(Stored items)
▶

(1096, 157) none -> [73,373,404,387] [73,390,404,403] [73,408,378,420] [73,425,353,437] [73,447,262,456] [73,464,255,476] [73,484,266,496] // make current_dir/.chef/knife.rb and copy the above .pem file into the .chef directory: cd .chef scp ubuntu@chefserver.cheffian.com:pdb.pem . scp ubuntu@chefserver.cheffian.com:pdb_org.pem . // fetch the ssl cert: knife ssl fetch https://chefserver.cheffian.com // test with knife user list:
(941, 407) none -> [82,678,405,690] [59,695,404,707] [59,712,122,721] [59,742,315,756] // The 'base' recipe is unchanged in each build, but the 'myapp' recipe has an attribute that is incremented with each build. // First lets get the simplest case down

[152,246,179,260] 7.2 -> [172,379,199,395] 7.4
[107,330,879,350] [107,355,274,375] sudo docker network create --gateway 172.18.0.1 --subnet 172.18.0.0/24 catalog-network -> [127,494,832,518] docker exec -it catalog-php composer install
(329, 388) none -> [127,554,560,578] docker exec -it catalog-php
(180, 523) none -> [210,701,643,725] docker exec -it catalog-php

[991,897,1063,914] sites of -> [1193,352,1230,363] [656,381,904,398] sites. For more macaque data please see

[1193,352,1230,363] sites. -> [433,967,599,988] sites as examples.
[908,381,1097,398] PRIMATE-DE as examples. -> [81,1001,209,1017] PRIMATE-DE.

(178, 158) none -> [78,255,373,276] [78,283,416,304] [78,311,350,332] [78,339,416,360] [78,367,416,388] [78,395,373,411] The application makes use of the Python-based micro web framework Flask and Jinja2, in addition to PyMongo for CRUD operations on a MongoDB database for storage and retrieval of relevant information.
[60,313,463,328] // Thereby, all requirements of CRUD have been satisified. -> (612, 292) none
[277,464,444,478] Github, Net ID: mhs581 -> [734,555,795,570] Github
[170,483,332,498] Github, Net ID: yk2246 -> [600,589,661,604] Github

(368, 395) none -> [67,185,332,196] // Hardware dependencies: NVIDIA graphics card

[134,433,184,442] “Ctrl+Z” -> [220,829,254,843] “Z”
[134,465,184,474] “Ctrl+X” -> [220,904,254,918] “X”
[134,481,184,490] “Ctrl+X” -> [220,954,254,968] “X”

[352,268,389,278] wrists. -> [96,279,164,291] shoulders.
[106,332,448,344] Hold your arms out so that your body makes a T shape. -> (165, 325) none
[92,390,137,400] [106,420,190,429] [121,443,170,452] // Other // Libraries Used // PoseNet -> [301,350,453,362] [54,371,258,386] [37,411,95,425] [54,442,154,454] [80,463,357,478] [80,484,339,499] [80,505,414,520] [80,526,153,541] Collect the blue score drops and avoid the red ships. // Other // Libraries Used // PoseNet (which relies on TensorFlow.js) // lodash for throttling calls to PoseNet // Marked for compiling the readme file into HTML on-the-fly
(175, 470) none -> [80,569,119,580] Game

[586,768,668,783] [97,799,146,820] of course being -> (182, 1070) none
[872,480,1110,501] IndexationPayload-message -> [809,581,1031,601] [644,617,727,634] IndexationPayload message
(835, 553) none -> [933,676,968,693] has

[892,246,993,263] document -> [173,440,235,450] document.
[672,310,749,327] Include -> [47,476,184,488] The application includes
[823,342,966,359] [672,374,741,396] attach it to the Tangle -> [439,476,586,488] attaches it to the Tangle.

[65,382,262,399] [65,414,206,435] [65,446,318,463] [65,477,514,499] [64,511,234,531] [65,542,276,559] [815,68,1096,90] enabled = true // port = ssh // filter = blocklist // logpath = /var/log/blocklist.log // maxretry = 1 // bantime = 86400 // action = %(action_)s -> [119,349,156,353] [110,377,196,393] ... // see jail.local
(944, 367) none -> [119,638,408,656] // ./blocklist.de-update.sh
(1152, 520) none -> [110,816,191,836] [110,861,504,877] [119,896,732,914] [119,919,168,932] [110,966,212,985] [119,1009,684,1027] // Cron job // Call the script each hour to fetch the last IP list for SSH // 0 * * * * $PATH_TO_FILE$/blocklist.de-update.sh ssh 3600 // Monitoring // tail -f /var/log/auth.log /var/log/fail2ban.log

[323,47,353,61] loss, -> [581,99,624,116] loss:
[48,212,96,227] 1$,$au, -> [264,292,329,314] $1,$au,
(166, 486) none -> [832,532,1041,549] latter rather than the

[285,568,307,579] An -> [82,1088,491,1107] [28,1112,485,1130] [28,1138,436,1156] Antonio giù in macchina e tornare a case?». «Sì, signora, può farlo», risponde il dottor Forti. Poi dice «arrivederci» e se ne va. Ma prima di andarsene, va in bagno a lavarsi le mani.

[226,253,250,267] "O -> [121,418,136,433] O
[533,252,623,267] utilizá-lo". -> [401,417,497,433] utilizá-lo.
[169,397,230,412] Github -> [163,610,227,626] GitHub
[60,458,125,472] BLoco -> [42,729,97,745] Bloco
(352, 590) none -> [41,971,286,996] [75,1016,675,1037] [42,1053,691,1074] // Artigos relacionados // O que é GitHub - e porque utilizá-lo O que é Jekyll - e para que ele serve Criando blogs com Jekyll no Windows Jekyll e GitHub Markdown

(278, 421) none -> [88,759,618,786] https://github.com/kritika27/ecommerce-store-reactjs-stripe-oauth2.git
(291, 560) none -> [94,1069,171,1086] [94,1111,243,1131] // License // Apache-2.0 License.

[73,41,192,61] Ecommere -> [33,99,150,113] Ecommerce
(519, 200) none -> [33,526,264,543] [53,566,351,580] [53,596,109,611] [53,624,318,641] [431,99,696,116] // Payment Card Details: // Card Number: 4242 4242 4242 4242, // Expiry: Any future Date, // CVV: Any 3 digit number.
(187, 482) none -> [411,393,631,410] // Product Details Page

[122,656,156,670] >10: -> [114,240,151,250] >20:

◀

:: The task ::
Could you say how many lines in the data above contain "fetch"? Reply with the number alone.

:: Expected answer ::
2